You need two 20cm cake tins lined in baking parchment.
Oven to 180C.

Using an electric mixer (I used the whisk attachments) beat the butter and  sugar for five long, boring minutes until it’s light and fluffy or at least, til 5 mins have passed.

Beat in the eggs, one at a time, then the cream, then the almonds. Once mixed together, I took it off the whisk and did the rest by hand: folded in the flour, baking powder and salt, then the orange zest and marmalade.

Divide between the tins and bake for 20-25 mins until a skewer comes out clean. You know the drill.

The recipe says to wait til the cakes are cooled to pour on the syrup. I didn’t really. I left them for a bit then made the syrup and poured on whilst the cakes weren’t cool. Be warned however: keep the cakes in the tins whilst you pour the syrup on as there’s a lot of syrup and you want to contain everything.

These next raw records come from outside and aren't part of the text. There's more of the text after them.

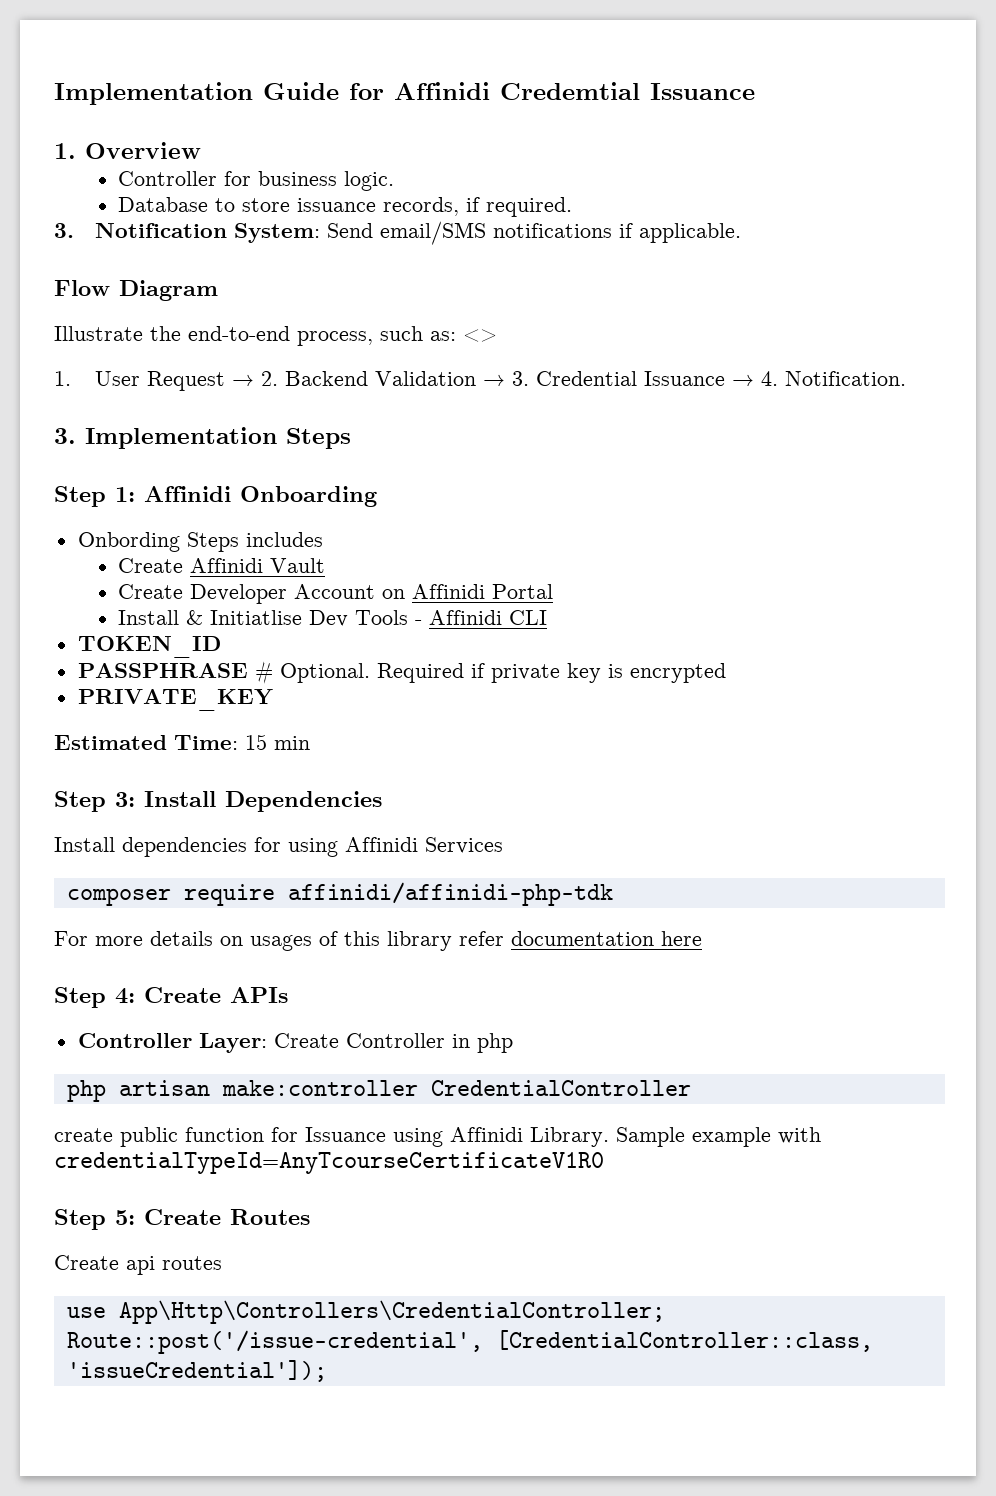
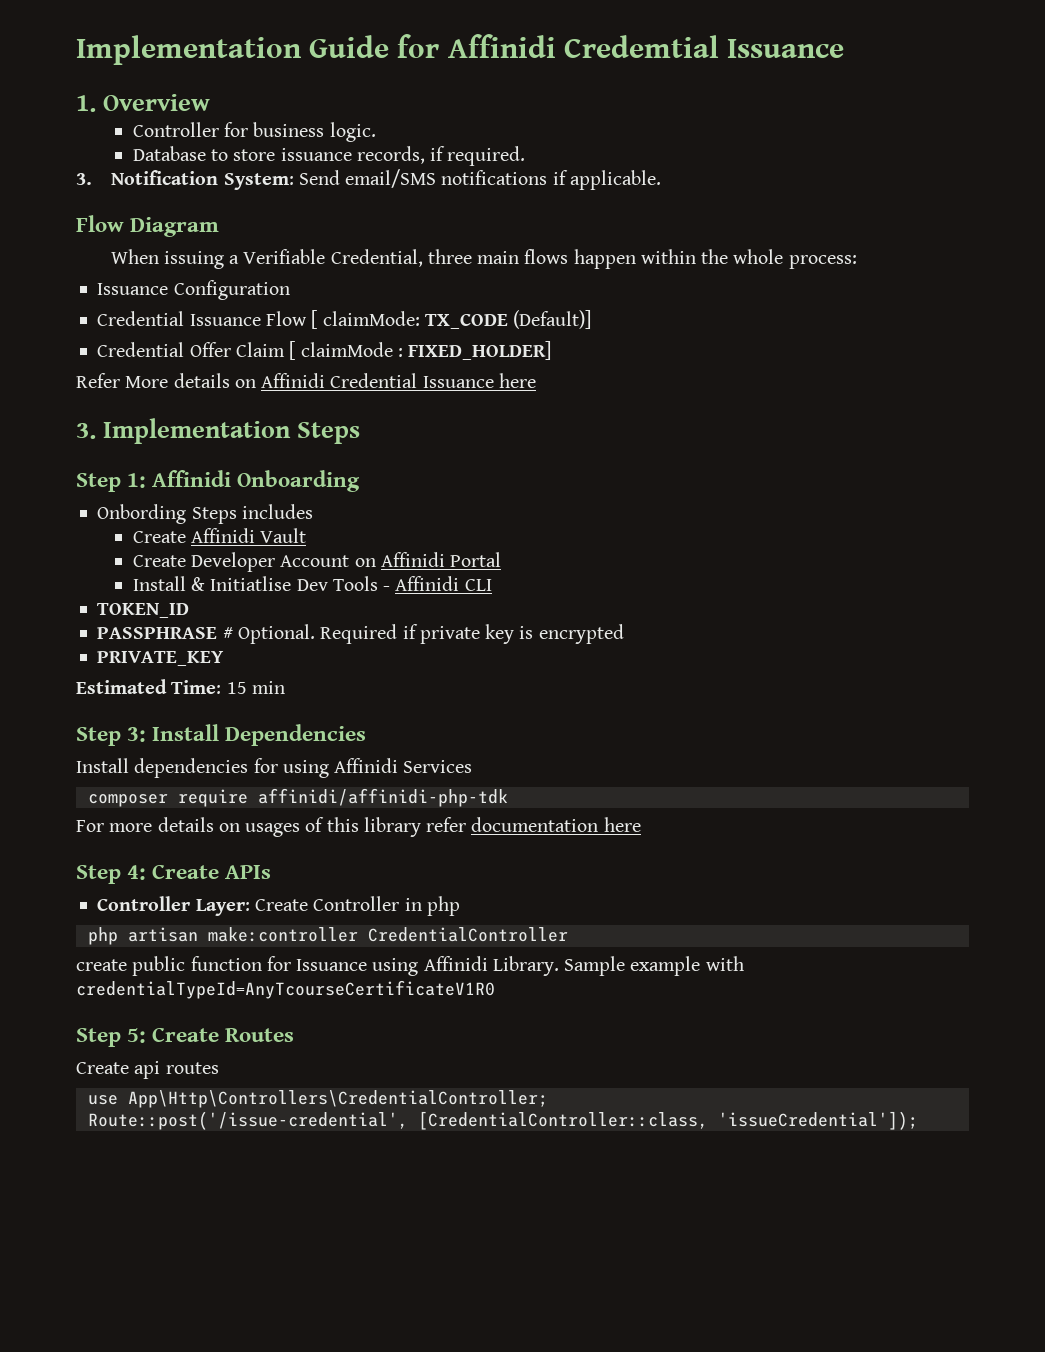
- Illustrate the end-to-end process, such as: <>
- 1. User Request → 2. Backend Validation → 3. Credential Issuance → 4. Notification.
+ When issuing a Verifiable Credential, three main flows happen within the whole process:
+ Issuance Configuration
+ Credential Issuance Flow [ claimMode: TX_CODE (Default)]
+ Credential Offer Claim [ claimMode : FIXED_HOLDER]
+ Refer More details on Affinidi Credential Issuance here

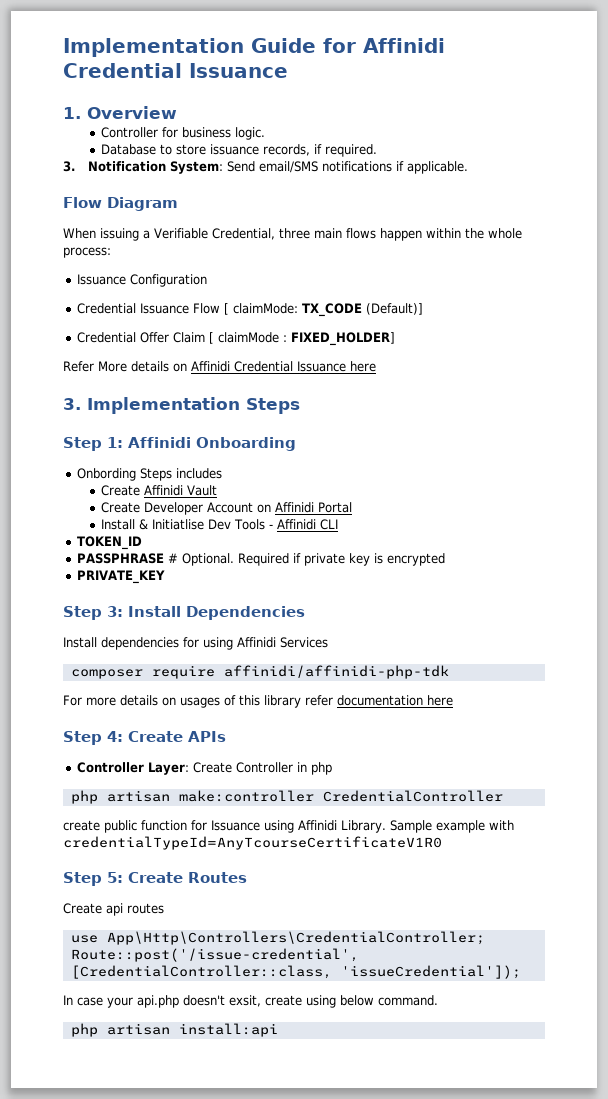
- Implementation Guide for Affinidi Credemtial Issuance
+ Implementation Guide for Affinidi Credential Issuance
- Estimated Time: 15 min
+ In case your api.php doesn't exsit, create using below command.
+ php artisan install:api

So, to make the syrup you combine the two ingredients and warm gently in a saucepan  until the marmalade has dissolved, then prick the two cakes and pour over evenly.

Now leave the cakes until they are completely cooled. Disrobe them from their parchment and now make the icing which you do thus:

Beat all the frosting ingredients together, reserving a sprinkle of orange zest which you’ll use for decoration. Sandwich the cakes together with it, then put some icing on the top. Sprinkle with the zest.

Delicious.

Although I haven’t tried it, I think this cake might respond well to being made with rice flour.

Head torches

Petzl Tikkina XP 2. My headtorch. Pick it up for between £35-£50.

Whenever anyone asks me what they should someone for a present, be that person a child or an adult, the first thing I always say is: a head torch.

They are fab. Admittedly if you live in a city, and are an adult, you probably don’t fully understand the need for them; but if you’re a child they can be used in tents, hidey holes, under bed clothes etc. And if you’re an adult and you live in the country they are, I think, essential for getting firewood, putting the bins out, getting to your car (this will sound crazy to those with street lighting…). I also use mine when cycling or running.

The one I have is, of course, top of the range with a price tag to match: the Petzl Tikka XP 2 (but I have just the head torch, not the charger etc). Mine has three different white light permutations (bright, economy, flashing) and it can also go to a red light (which preserves night vision) in constant or flashing. It tilts (a really useful facility so you can look at things on the ground or straight ahead) and is very bright. Most normal people don’t need this but as I also use mine for the aforementioned cycling and running, it’s pretty imports for me. Mine costs between £35-£50 (do a search on Google they’re not difficult to find), but although it’s top of that range, there are others that go up to £200, but really for people climbing Everest..

Petzl Tikkina 2, for about £15.

Otherwise the Petzl Tikkina 2 is the one to get. It has two white light modes (strong or economy) and tilts and is really everything you’d need. You can pick them up for about £15 and they’re – Petzl’s -vastly superior to any other head torch I’ve tried. Also comes in pink, blue, green, gold.